Note: Capital-intensive industries include automotive, airline, oil and gas, mining, manufacturing, and real estate. These companies all have to spend money on assets that are expensive. Examples of CapEx include the purchase of land, vehicles, buildings, or heavy machinery.

  • Similarly, the self-amortizing nature of units provide convenient exit options to investors, thereby overcoming challenges that investors typically face with limited options.

Note: A self-amortizing loan is one for which the periodic payments, consisting of both principal and interest, are made on a predetermined schedule, ensuring that the loan will be paid off by the end of an agreed-upon term. Payments of this kind are known as fully amortizing payments. This type of mortgage is the default structure of mortgage loans unless otherwise specified. A self-amortizing loan is also known as an amortization loan.

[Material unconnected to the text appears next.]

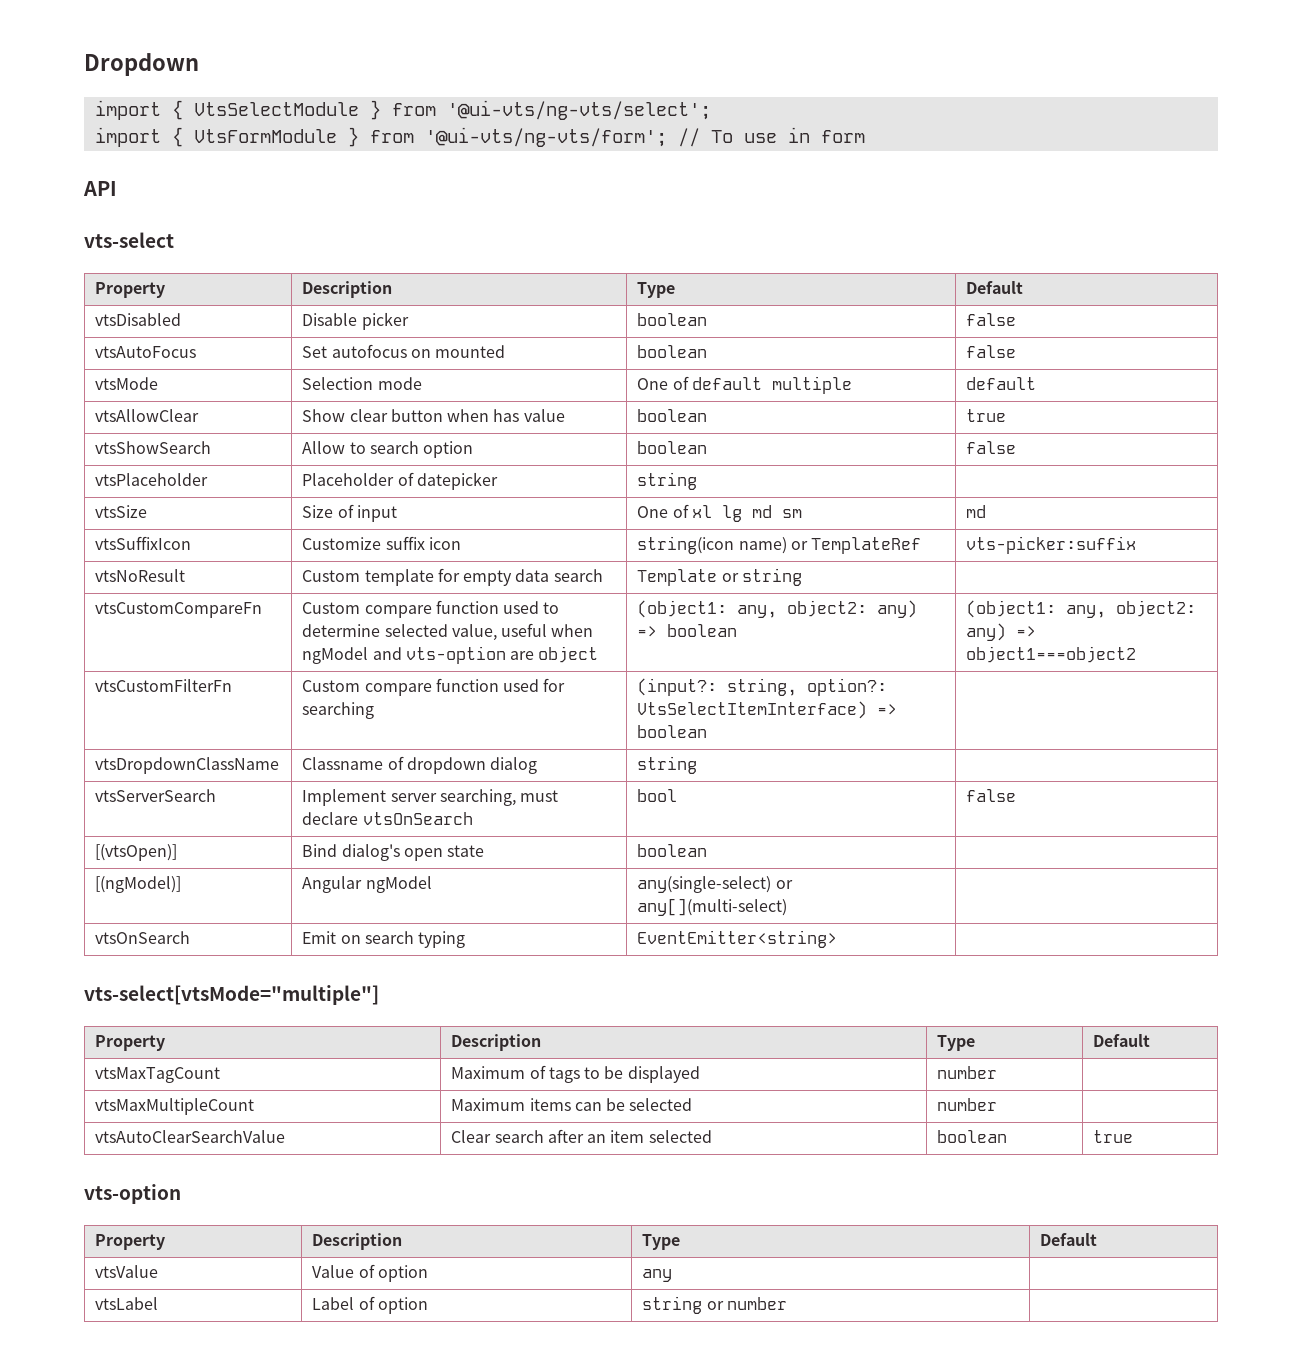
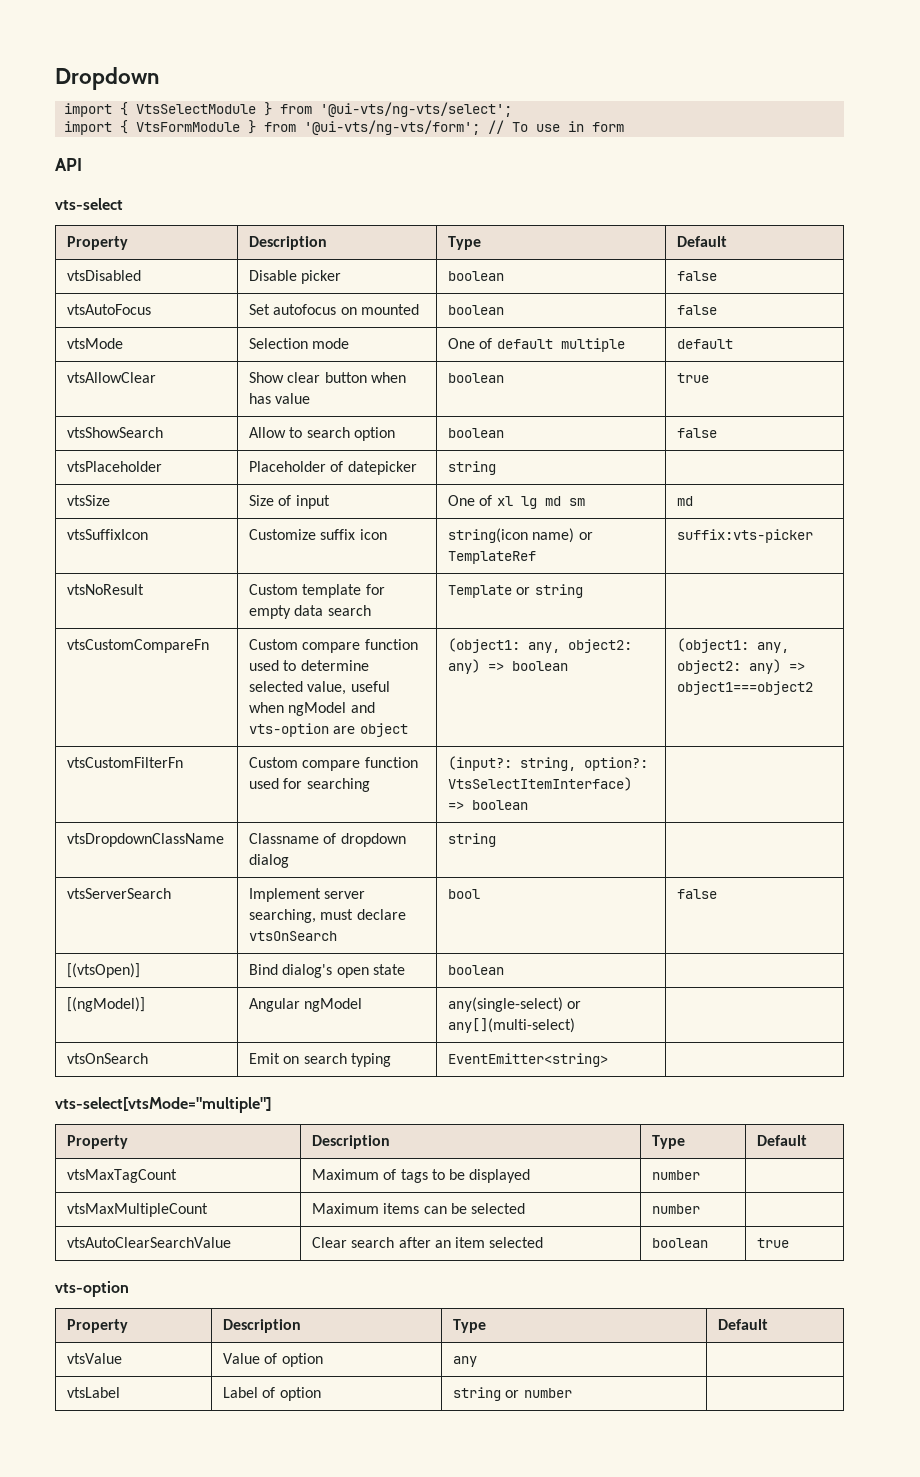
- vtsSuffixIcon | Customize suffix icon | string(icon name) or TemplateRef | vts-picker:suffix
+ vtsSuffixIcon | Customize suffix icon | string(icon name) or TemplateRef | suffix:vts-picker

  • Besides the obvious advantages, REITs and InvITs enable efficient upstreaming of cash owing to certain regulations and the Government’s beneficial tax regime. In India, REITs and InvITs have also successfully tapped into global capital and infrastructure assets.
  • InvITS and REITs will play a significant role in funding the Government’s infrastructure plans as well assist in meeting its asset monetization plans and at the same time enable deleveraging existing balance sheets which would in turn help meet the capitalization requirements of banks.
  • By adopting consistency in financial reporting and by providing better transparency (benchmarking) and understandability for overseas investors REITs and InvITs could build the base for long-term success. We look forward to a new era of growth fueled by capital investment in REITs and InvITs.

PRACTICE QUESTION

Q. REITs and InvITs can play a critical role in driving the future of Indian infrastructure. Discuss.